Pour un Sourire d’Enfant is a large organisation with educational programs from kindergarten to vocational training in and around Cambodia. All programs are set up to support the schooling of around 7000 students every year, and amongst them, the extracurricular activities program offers different sports and cultural activities to maintain the focus and motivation in school. All connected through the same ideas: teach values while having fun and learning by playing. So when Phnom Climb Community Gym offered us the opportunity to bring a group of students regularly, we couldn’t be happier. We just needed to explain the activity to the children.
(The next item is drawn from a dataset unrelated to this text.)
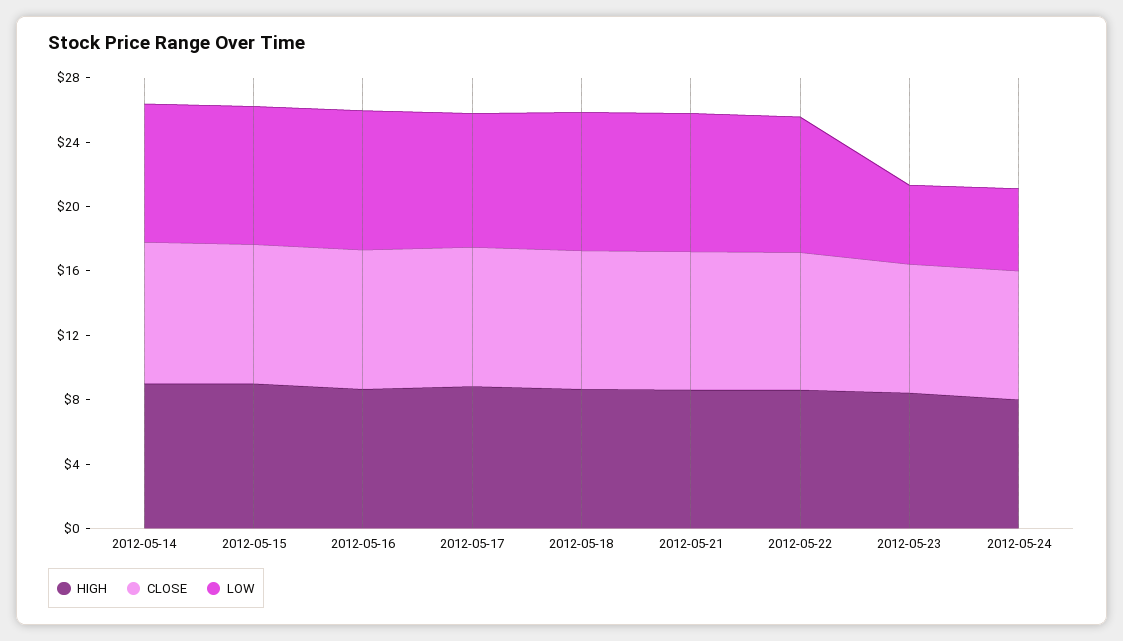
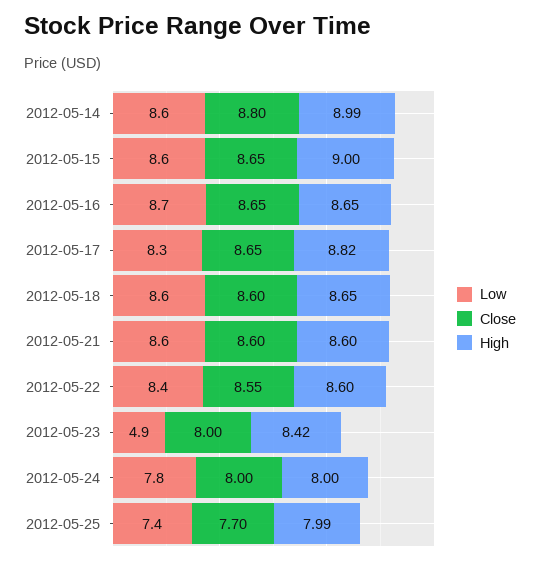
LOW, 2012-05-24: 5 -> 7.8
LOW, 2012-05-25: none -> 7.4
CLOSE, 2012-05-25: none -> 7.7
HIGH, 2012-05-25: none -> 7.99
Easier said than done.
The first reaction of the children at school when told there was a climbing activity was disbelief, followed by curiosity and an endless torrent of questions: what are we climbing? How is that a sport? Is there a competition? Most of the students at PSE were brought up with the bare minimum in the outskirts of Phnom Penh or the province. Climbing when they were small wasn’t really about fun, but rather a way to get a juicy snack from the neighbouring trees.
The challenge is even bigger considering that climbing is such a new sport in Cambodia that it doesn’t really have a proper name. It is normally translated as “going up a mountain” and climbing in a gym is simply “going up a wall”. This cultural gap made the children imagine that climbing was a foreign thing, like running for fun, eating bread and wearing shoes indoors. In order to explain it, they had to see it by themselves.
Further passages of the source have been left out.